[What the exercise asks]
Go through the material below and copy each line where the word "from" appears.

[Provided information]
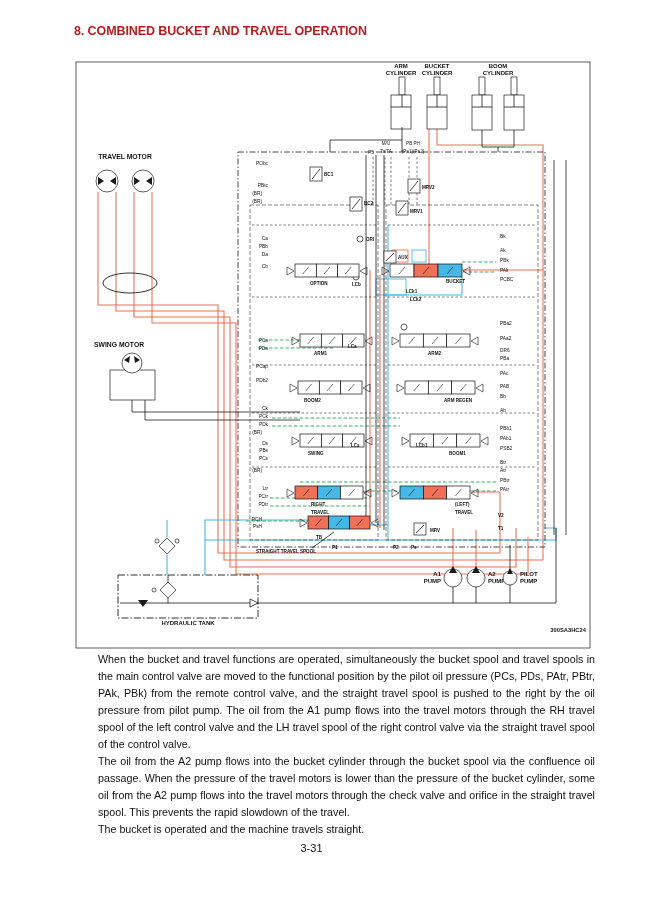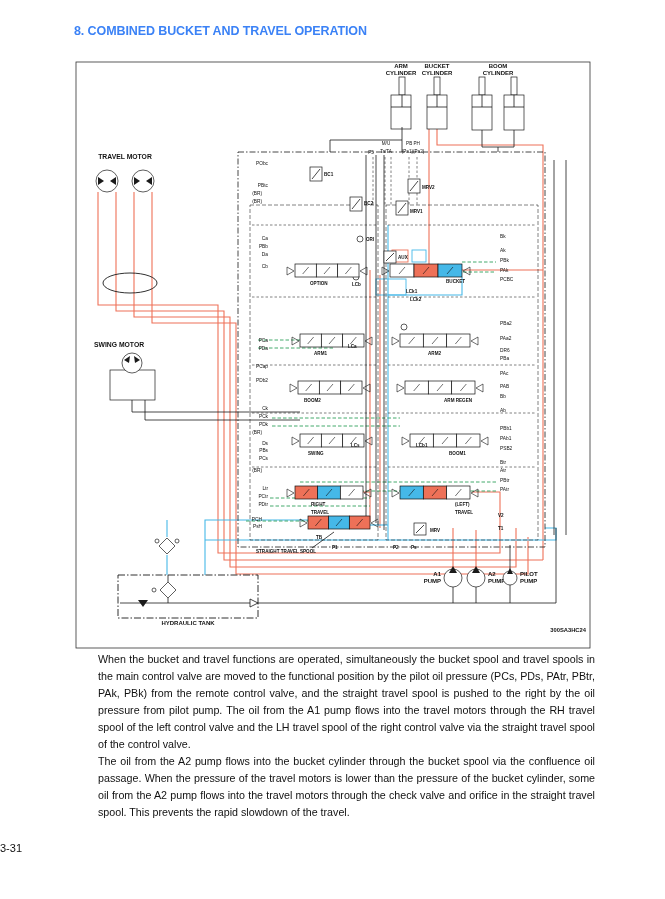--- a/index.html
+++ b/index.html
@@ -6,7 +6,7 @@
   .page{position:relative;width:665px;height:899px;background:#fff;overflow:hidden;
         font-family:"Liberation Sans",sans-serif;color:#111;}
   .title{position:absolute;left:74px;top:24px;font-size:12.5px;font-weight:bold;
-         letter-spacing:-0.1px;color:#3b82f6;}
+         letter-spacing:-0.1px;color:#b91c1c;}
   .fig{position:absolute;left:70px;top:55px;width:530px;height:600px;}
   svg text{font-family:"Liberation Sans",sans-serif;fill:#111;}
   .plbl{font-size:4.8px;}

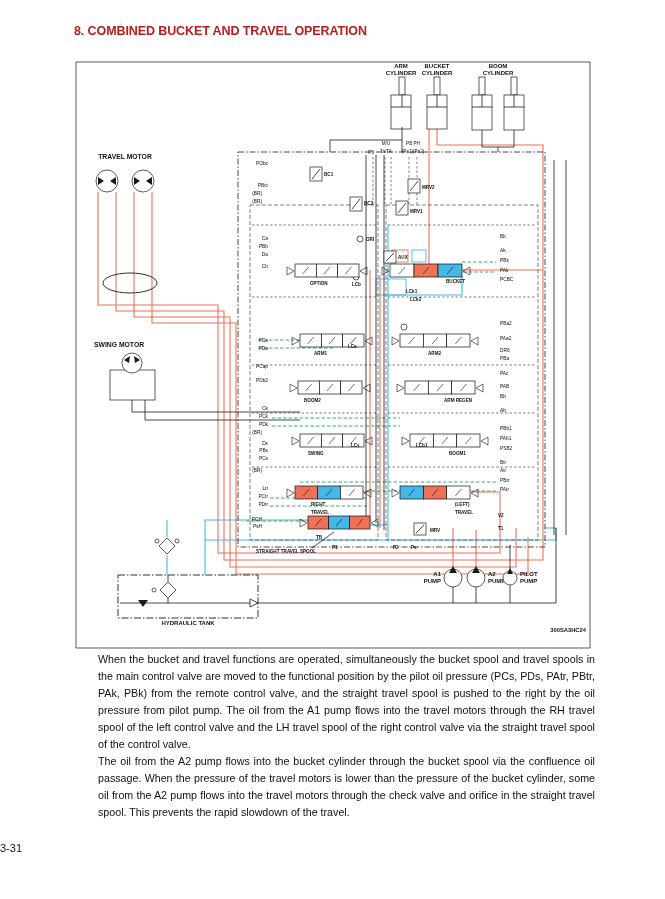--- a/index.html
+++ b/index.html
@@ -430,6 +430,7 @@
   <div class="bodytext">
     <p>When the bucket and travel functions are operated, simultaneously the bucket spool and travel spools in the main control valve are moved to the functional position by the pilot oil pressure (PCs, PDs, PAtr, PBtr, PAk, PBk) from the remote control valve, and the straight travel spool is pushed to the right by the oil pressure from pilot pump.  The oil from the A1 pump flows into the travel motors through the RH travel spool of the left control valve and the LH travel spool of the right control valve via the straight travel spool of the control valve.</p>
     <p>The oil from the A2 pump flows into the bucket cylinder through the bucket spool via the confluence oil passage. When the pressure of the travel motors is lower than the pressure of the bucket cylinder, some oil from the A2 pump flows into the travel motors through the check valve and orifice in the straight travel spool. This prevents the rapid slowdown of the travel.</p>
+    <p>The bucket is operated and the machine travels straight.</p>
   </div>
 
   <div class="pagenum">3-31</div>

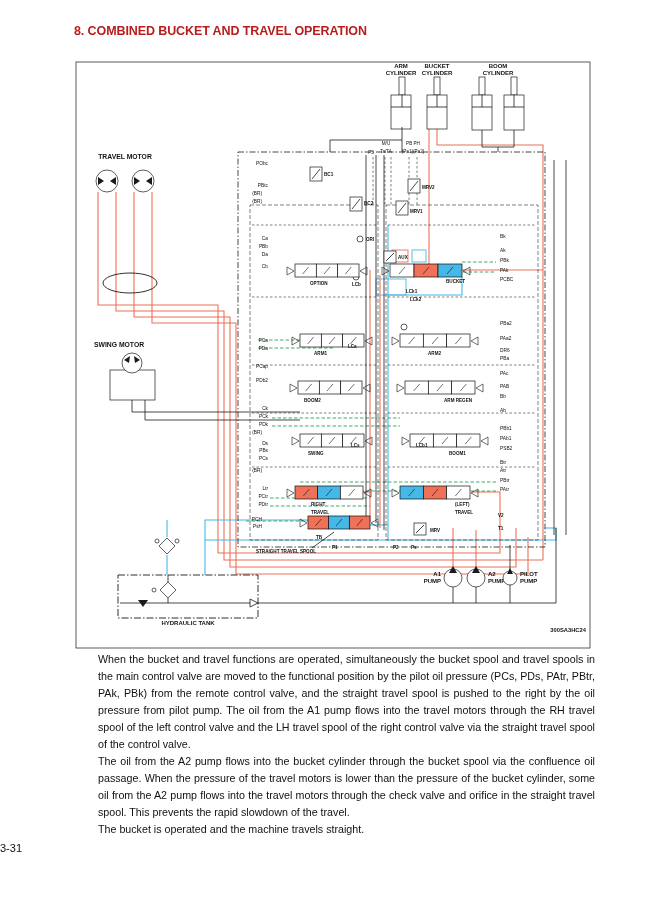--- a/index.html
+++ b/index.html
@@ -25,7 +25,7 @@
   .bodytext{position:absolute;left:88px;top:651px;width:497px;font-size:10.7px;
             line-height:17px;text-align:justify;color:#111;margin-left:10px;}
   .bodytext p{margin:0;}
-  .pagenum{position:absolute;left:0;top:842px;width:623px;
+  .pagenum{position:absolute;left:0;top:842px;width:623px;text-align:center;
            font-size:11px;color:#111;}
 </style>
 </head>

[Answer for this exercise]
     <p>When the bucket and travel functions are operated, simultaneously the bucket spool and travel spools in the main control valve are moved to the functional position by the pilot oil pressure (PCs, PDs, PAtr, PBtr, PAk, PBk) from the remote control valve, and the straight travel spool is pushed to the right by the oil pressure from pilot pump.  The oil from the A1 pump flows into the travel motors through the RH travel spool of the left control valve and the LH travel spool of the right control valve via the straight travel spool of the control valve.</p>
     <p>The oil from the A2 pump flows into the bucket cylinder through the bucket spool via the confluence oil passage. When the pressure of the travel motors is lower than the pressure of the bucket cylinder, some oil from the A2 pump flows into the travel motors through the check valve and orifice in the straight travel spool. This prevents the rapid slowdown of the travel.</p>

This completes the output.